We have previously demonstrated that MSI-78A (Pexiganan A; GIGKFLKKAKKFAKAFVKILKK), a derivative of MSI-78 obtained by substitution of one glycine by one alanine, possesses higher bactericidal effect than MSI-78 against H. pylori J99 (minimal inhibitory concentrations (MIC) of 64 µg/mL vs 256 µg/mL) [20]. This improvement was associated with the enhancement of the α-helical tendency observed for MSI-78A as compared to MSI-78 [23]. Furthermore, we demonstrated that MSI-78A maintains its antimicrobial performance when immobilized onto model surfaces (self-assembled monolayers - SAMs) - proof-of-concept study [20]. Herein, we translated the knowledge obtained with 2D model surfaces to biocompatible chitosan microspheres suitable for clinical application. MSI-78A was grafted onto chitosan microspheres – ChMic (∼ 4 µm in diameter) using a chemo-selective reaction (thiol-maleimide coupling) and a long chain spacer of polyethylene glycol – PEG₁₁₃ (5000 Da). A shorter PEG linker (PEG₂; 425.39 Da) was included as control to evaluate the influence of the spacer length on the reaction yield and AMP's bactericidal activity. The selected chemistry allows to control peptide orientation, concentration, and exposure, therefore tuning the AMP bactericidal activity against the gastric pathogen.

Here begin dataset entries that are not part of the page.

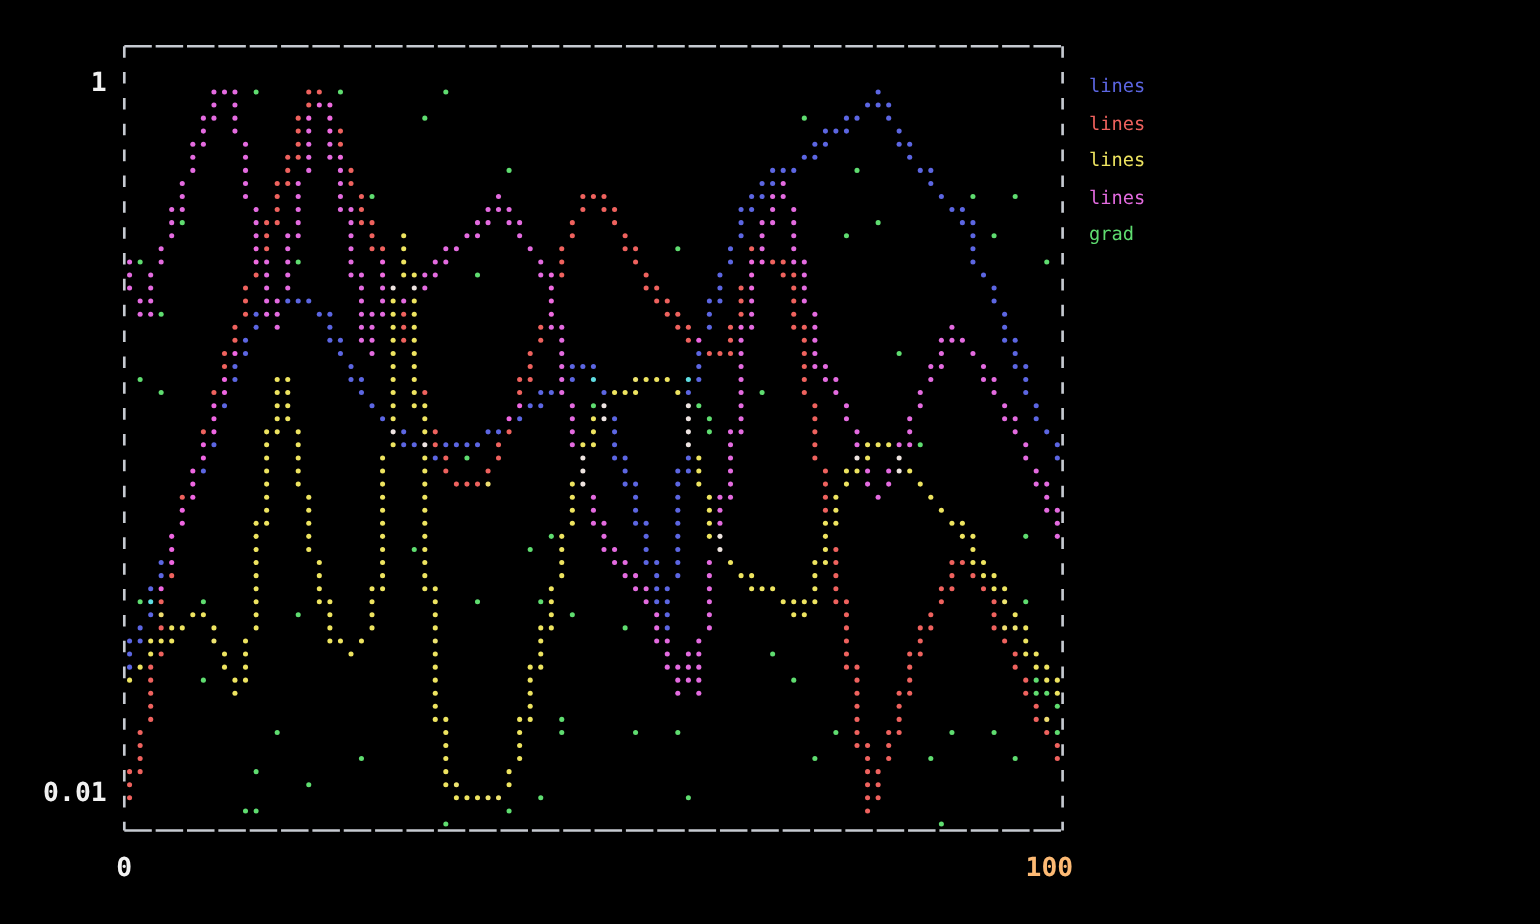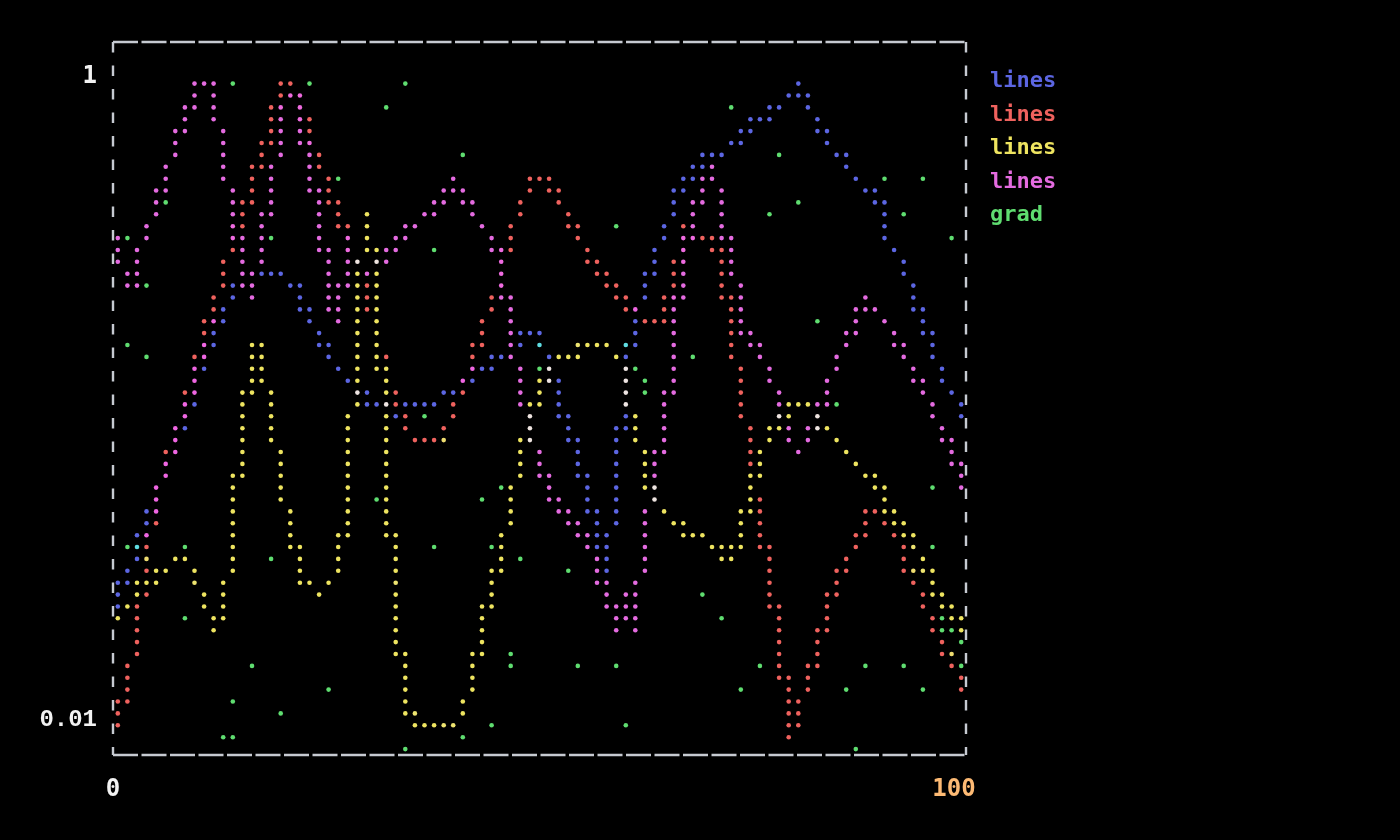--- a/index.html
+++ b/index.html
@@ -27,8 +27,8 @@
     display:flex;flex-direction:column;
   }
   .legend-item{
-    font-size:22px;
-    font-weight:bold;
+    font-size:17px;
+    font-weight:normal;
     line-height:33.5px;
     white-space:pre;
   }

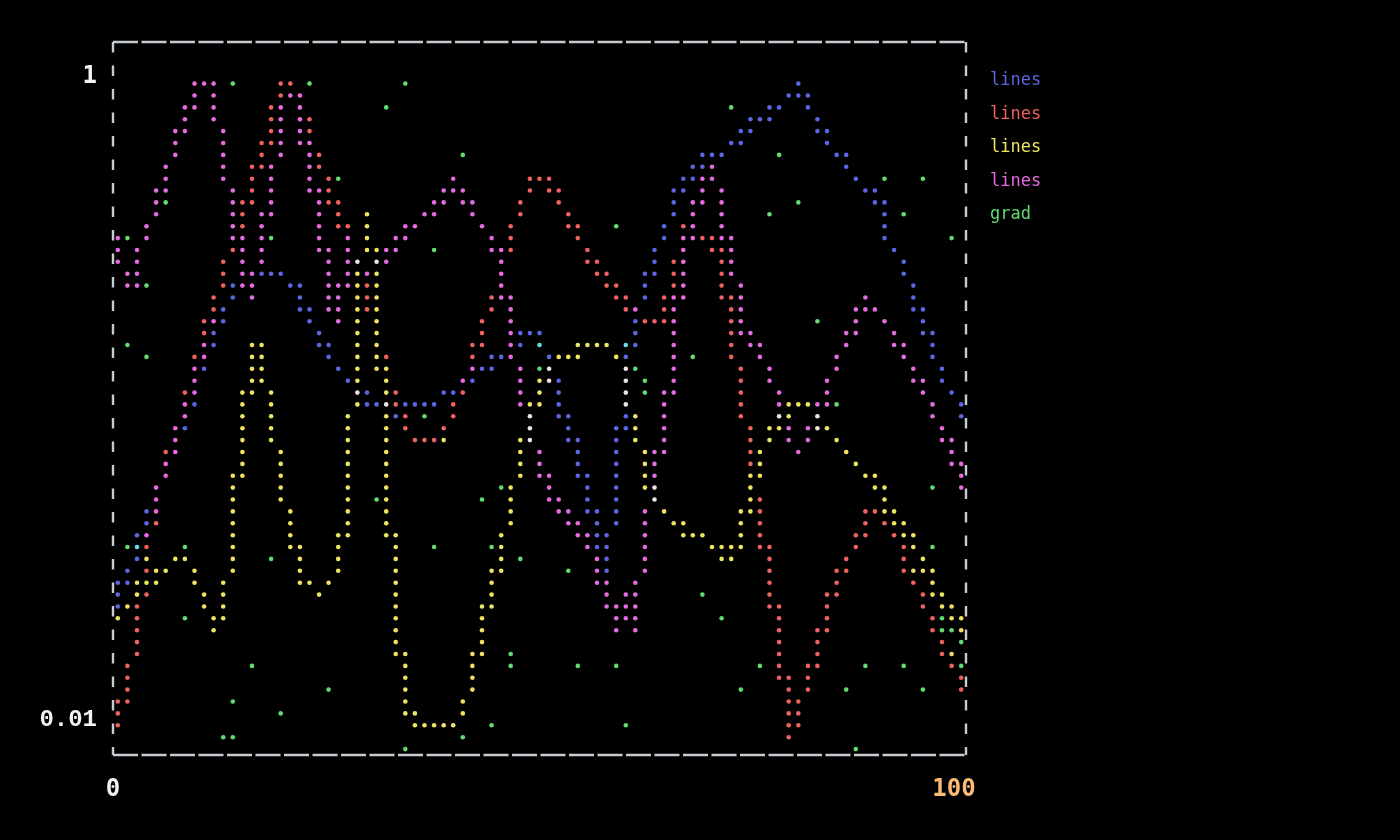--- a/index.html
+++ b/index.html
@@ -1030,7 +1030,7 @@
   </svg>
 
   <div class="tick-label tick-y" style="left: 7px; top: 61px; color: rgb(242, 242, 242);">1</div>
-  <div class="tick-label tick-y" style="left: 7px; top: 706px; color: rgb(242, 242, 242); font-family: Liberation Mono, monospace;">0.01</div>
+  <div class="tick-label tick-y" style="left: 7px; top: 706px; color: rgb(242, 242, 242);">0.01</div>
   <div class="tick-label tick-x" style="left: 53px; top: 774px; color: rgb(242, 242, 242);">0</div>
   <div class="tick-label tick-x" style="left: 894px; top: 774px; color: #fdba74;">100</div>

ChMic were chosen due to their mucoadhesive properties and their ability to bind H. pylori, as previously described by us using larger microspheres (∼40 µm to ∼170 µm in diameter) [24], [25], [26], [27], [28]. ChMic were produced by spray drying technique, using solutions of chitosan partially crosslinked with genipin, to avoid the aggregation of these small microspheres, which would occur if crosslinking was performed after their preparation as described for larger microspheres [24], [25], [26], [27], [28]. The developed microspheres were tested in vitro against H. pylori J99, a highly pathogenic strain in humans [29], at different time points, and in a range of concentrations (1 × 10⁵, 1 × 10⁶ and 1 × 10⁷ microspheres/mL) and after microspheres pre-immersion in simulated gastric conditions in the presence of pepsin, a gastric enzyme that is able to cleave the MSI-78A at 5 different positions at pH 2 (amino acids 4, 5, 11, 15, 19 – Peptidecutter, ExPASy software).